Posted by Monte Maxwell.
April 30th, 2010

Many people have personal experience with deteriorating family photographs or old letters. Libraries and museums have these problems on a larger scale.

A $40,000 grant from the federal Institute of Museum and Library Services (IMLS) will enable the West Virginia University Libraries, in collaboration with the Huntington Museum of Art, to help the state’s libraries, art and historical museums, and cultural heritage institutions identify their constraints and needs in caring for their collections.

“We need to be sure that future generations are able to see and use collections that are important to our history,” said Frances O’Brien, Dean of the WVU Libraries. “This planning grant will be the first step in identifying the preservation needs in West Virginia, and working toward the right kinds of care.”

The WVU Libraries and the Huntington Museum of Art will work closely with consultants from LYRASIS and the Conservation Center for Art and Historic Artifacts (CCAHA). LYRASIS is the nation’s largest regional membership organization for libraries and information professionals. CCAHA is the largest non-profit conservation and preservation facility in the nation.

The first stage of the project involves conducting a statewide survey of libraries, art and historical museums, and cultural heritage institutions to determine the state of collections care and preservation planning. Assisting in the process will be Tom Clareson, Senior Consultant for New Initiatives at LYRASIS and Project Manager for the grant, and Ingrid E. Bogel, Executive Director of CCAHA.

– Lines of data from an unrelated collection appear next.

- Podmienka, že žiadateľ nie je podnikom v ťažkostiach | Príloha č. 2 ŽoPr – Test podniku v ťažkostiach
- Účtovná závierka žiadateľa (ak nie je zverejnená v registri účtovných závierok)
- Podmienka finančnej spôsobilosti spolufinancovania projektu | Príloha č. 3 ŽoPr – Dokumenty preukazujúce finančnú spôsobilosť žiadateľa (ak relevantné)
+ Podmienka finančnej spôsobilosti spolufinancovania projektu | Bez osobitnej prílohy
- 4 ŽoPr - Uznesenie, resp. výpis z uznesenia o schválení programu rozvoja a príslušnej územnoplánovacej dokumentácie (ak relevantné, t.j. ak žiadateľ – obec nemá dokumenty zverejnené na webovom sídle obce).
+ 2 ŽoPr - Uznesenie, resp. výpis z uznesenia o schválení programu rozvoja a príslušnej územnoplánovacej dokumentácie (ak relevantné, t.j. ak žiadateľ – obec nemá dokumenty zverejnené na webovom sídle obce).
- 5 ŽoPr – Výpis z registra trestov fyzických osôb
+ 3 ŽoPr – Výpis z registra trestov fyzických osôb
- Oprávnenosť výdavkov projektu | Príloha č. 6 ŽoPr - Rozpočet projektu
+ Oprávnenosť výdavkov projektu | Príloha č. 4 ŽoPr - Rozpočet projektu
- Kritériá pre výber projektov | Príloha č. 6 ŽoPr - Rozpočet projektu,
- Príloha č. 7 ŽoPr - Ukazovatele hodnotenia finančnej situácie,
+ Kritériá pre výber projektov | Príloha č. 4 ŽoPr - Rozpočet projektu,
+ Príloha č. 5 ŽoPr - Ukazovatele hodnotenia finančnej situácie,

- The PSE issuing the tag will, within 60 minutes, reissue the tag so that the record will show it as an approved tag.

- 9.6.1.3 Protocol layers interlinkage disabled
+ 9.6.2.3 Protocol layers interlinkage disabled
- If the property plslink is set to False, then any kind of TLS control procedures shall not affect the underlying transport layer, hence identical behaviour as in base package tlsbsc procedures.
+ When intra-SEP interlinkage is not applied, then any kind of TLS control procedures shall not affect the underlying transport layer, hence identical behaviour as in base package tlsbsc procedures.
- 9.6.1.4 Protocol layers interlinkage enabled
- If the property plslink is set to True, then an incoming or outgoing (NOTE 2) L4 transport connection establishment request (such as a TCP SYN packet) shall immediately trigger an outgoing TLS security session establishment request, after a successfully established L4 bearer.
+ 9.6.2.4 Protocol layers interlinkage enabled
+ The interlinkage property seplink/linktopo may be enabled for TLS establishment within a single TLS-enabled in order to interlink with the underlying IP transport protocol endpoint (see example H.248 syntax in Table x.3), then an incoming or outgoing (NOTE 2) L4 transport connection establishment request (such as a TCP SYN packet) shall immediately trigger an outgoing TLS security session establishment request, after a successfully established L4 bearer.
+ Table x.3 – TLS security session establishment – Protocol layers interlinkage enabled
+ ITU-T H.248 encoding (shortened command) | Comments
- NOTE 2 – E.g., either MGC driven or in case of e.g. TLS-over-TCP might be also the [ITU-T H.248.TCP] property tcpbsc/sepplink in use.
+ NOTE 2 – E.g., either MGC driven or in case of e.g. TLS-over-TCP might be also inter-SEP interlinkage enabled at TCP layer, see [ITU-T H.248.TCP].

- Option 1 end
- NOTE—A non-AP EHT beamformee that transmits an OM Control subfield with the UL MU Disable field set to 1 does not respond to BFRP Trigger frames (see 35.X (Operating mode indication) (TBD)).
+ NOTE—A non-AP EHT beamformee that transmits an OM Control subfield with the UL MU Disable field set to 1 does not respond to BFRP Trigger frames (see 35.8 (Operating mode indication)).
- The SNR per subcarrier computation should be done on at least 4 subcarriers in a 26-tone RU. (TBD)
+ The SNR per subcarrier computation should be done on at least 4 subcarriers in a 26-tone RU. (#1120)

Next, a statewide focus group composed of representatives from archives, academic and public libraries, art museums and history museums, and historic sites will work together to gain further information about the needs of the collecting community.

In the final stage, Clareson and Bogel will use the findings to produce a comprehensive preservation plan.

“The partnership between WVU Libraries and the Huntington Museum of Art puts this effort on stable ground and the consortium of institutions across the state that has been created will ensure good solid information for the survey,” said Margaret Mary Layne, HMA Executive Director. “By working together on this project, we can create an environment where the treasures that are held dear by West Virginia will be cared for and available for generations to come.”

Preservation is a concern nationwide. Layne cited an IMLS study that estimates that more than 190 million cultural objects throughout the United States are at risk. In addition, the Heritage Health Index survey found that 80 of museums, archives, and libraries lack an emergency plan for their collections.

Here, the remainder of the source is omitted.